====== Available data ======

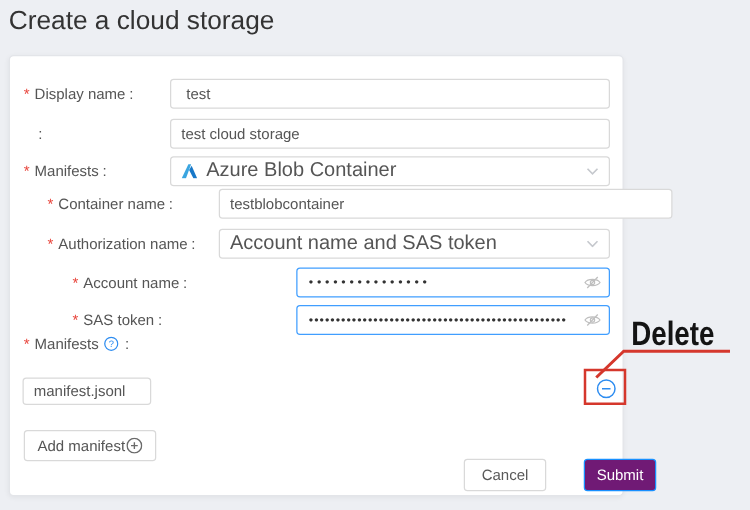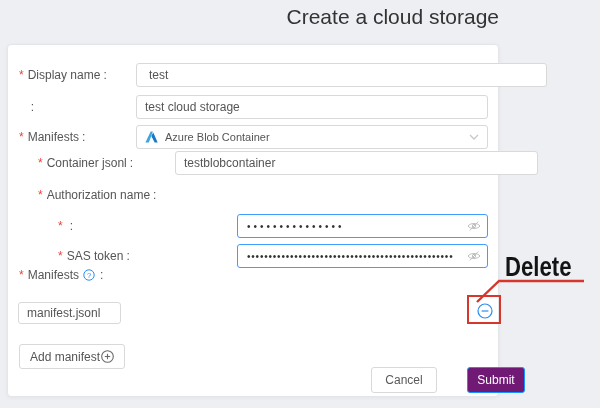"Create a cloud storage" .title { text-align: right -> left }
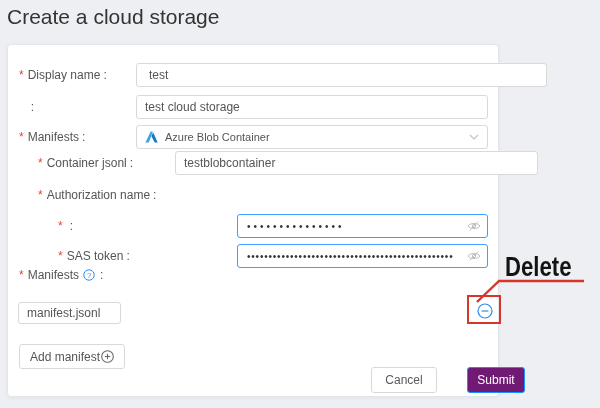"test" input.ipt { width: 411px -> 352px }
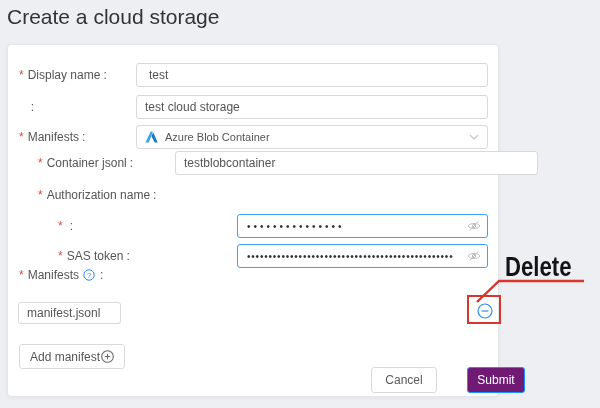"Azure Blob Container" .selv { font-size: 11px -> 16px }
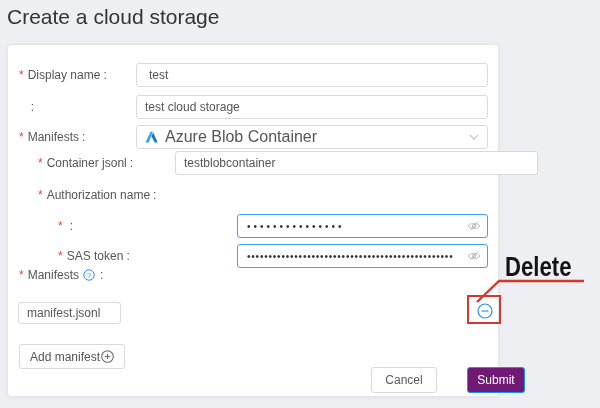"Container jsonl" span { text: jsonl -> name }
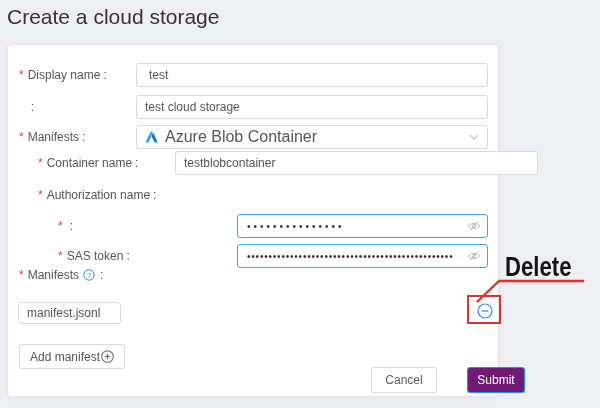"Account name and SAS token" div.ipt { html: none -> <div> <span>Account name and SAS token</span> <span> <svg> <polyline></polyline> </svg> </span> </div> }
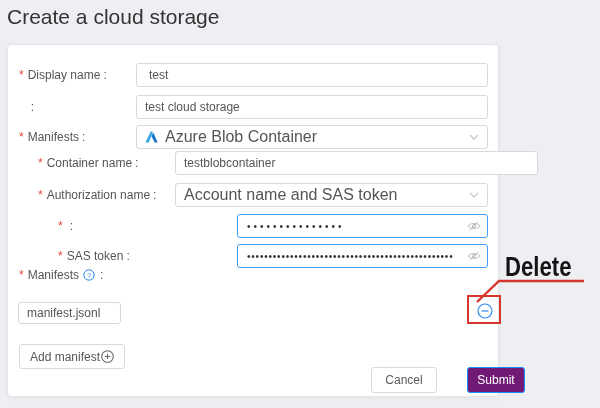"Account name" span { html: none -> <span>Account name</span> }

======

Could you transcribe exactly the lines from the line containing "font-size: 11px ->" through the final line of the records, both included, and nothing beyond them? The pictures should be left out.

"Azure Blob Container" .selv { font-size: 11px -> 16px }
"Container jsonl" span { text: jsonl -> name }
"Account name and SAS token" div.ipt { html: none -> <div> <span>Account name and SAS token</span> <span> <svg> <polyline></polyline> </svg> </span> </div> }
"Account name" span { html: none -> <span>Account name</span> }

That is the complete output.